Though it was not the most powerful of the cheap, fun competition, the R32 set itself apart in restraint and maturity. Unlike the competition from Mitsubishi, Subaru, and Honda, the sportiest Golf wore neither wing nor scoop. A three-letter badge or a stripe of red had been sufficient for the GTI, and the R32 was extreme only by the restrained standards of the Germans: With a gaping lower air dam, badges for the grille and trunk, and darkened taillights above a dual exhaust, it radiated a quiet confidence. 20 years later, the softly flared fenders and chunky door handles communicate that same maturity, dipped in 2000s nostalgia.

VW

That nostalgia, coupled with attrition and low production numbers, is a huge reason behind the skyrocketing prices of the R32. These cars were so fun to drive that many people did just that, without regard to the rock chips or wheel rash or fender-benders that cause today's most discerning R32 collectors to recoil. As of 2020, the average mileage of all R32s offered on Bring a Trailer was over 73,000, with many closing in on 150,000 miles. Because immaculate R32s are hard to find, the best examples have sold for increasingly eye-watering prices: $65,100 for an 1800-mile car in August of 2020, $61,950 for a 20,000-mile example in November of 2021, then $104,000 for a 97-mile one in February of 2023.

One hundred grand?

For a 97-mile car with a shower cap still on the steering wheel, yes. The best-condition cars (#1 and #2) have appreciated at a more aggressive rate than their driver-quality (#3 and #4) siblings. This bears out a pattern we've observed in the entire collector-car market: The value gap between the best-condition cars and the less-perfect rest is widening, in large part because it's getting more expensive to bring a lesser-condition car up to snuff.

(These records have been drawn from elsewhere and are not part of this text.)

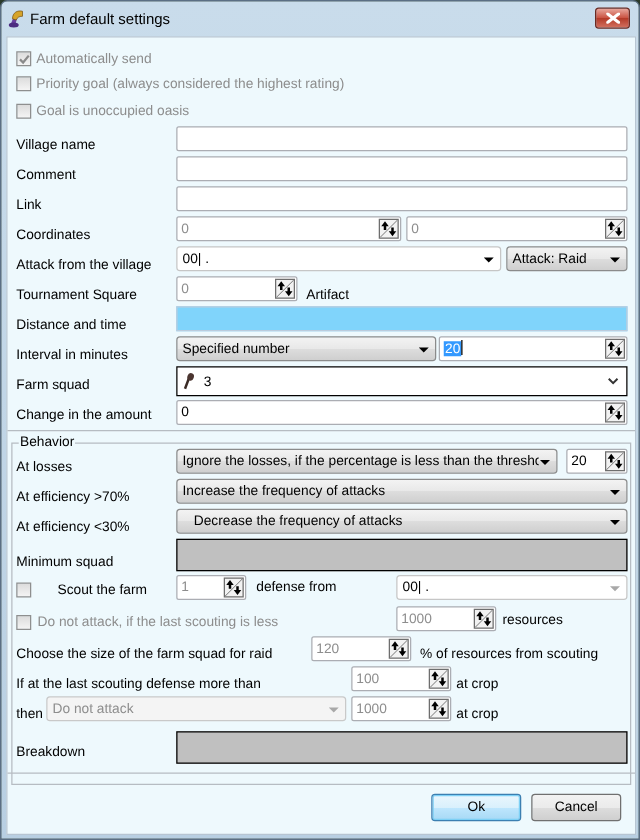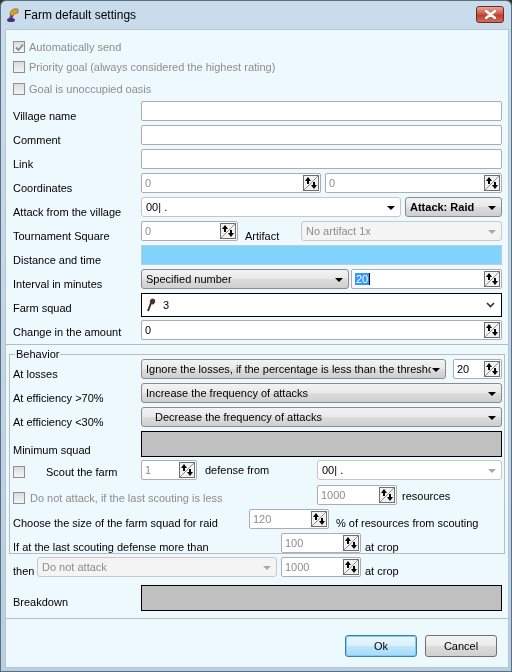"Attack: Raid" div.combo { font-weight: bold -> none }
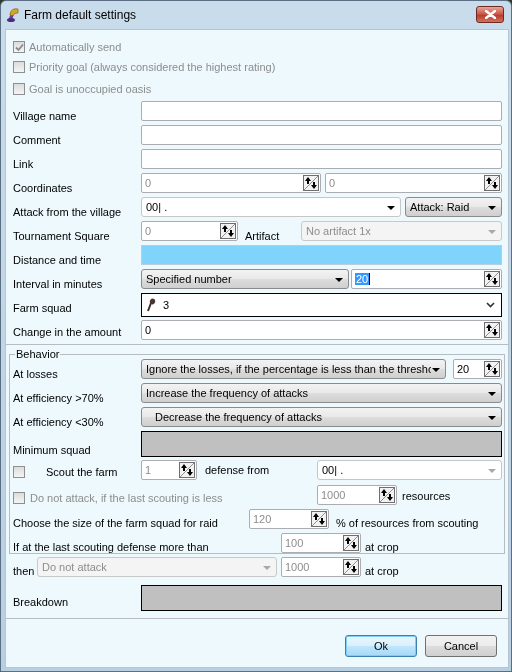"No artifact 1x" div.combo { html: <div> <span>No artifact 1x</span> <span></span> </div> -> none }
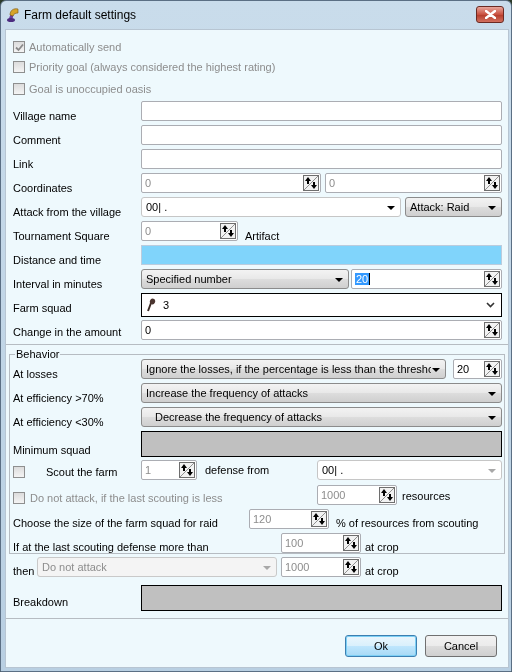"Behavior" .groupbox { height: 200px -> 274px }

Values for the R32 peaked in the summer of 2023, even as the market continued to fall from its 2021 heights: In July, the Hagerty Market Rating, which evaluates the activity of the broader collector-car market, posted its largest single-month drop in over three years. The R32 cared not: The value of a #2 (Excellent) condition example jumped from $35K in April of 2023 to $54,600 in July. As of this writing, values for #1 and #2 cars have found a new normal, with average values remaining stable at $73,300 and $54,600. #3 and #4 condition cars retreated $3000 and $2300, respectively, from July to October of last year, though as of January, 2024, those figures are holding steady.

The divergence of values between the best cars and the rest has a silver lining: Well-worn examples have not appreciated as much as their low-mile brethren. If you're willing to show some TLC to an example that is rough around the edges, you can still find an R32 in the $20K range, and even a #3 (Good) condition car with minimal needs sits at 30 grand. Our suggestion, for R32 fans on a budget? Don't chase perfection: Invest enough in the car to make it the delightful driver it is, shop freely from the catalog of standard Golf and VW Group parts (only a few interior trim pieces are unique to the R32), and have fun. And, not to take away from this exclusive hatch, but there is always the Audi TT 3.2 Quattro, which fields the same driveline, albeit in a different tune; it's available for far less.

VW

Enthusiasts are lining up to realize their dreams of the early 2000s: Quote counts for the R32 are steadily increasing. Buyer demographics skew heavily to the generations that coveted them when new, or to young buyers who look back at them with reverence: Gen X and younger account for 88.9 percent of the interest of these cars. (For context, these buyers represent 63 percent of the broader collector-car market.) Never mind the fact that TT 3.2 Quattro has a similar driveline and costs less: There is a special something about this 2000s hatchback.

Coveted by a young demographic, and riding a wave of 2000s nostalgia, the R32 isn't looking like it will get cheaper. The days of the perfect, $30K R32 are gone; but VW's hottest Mk IV hatch is here to stay.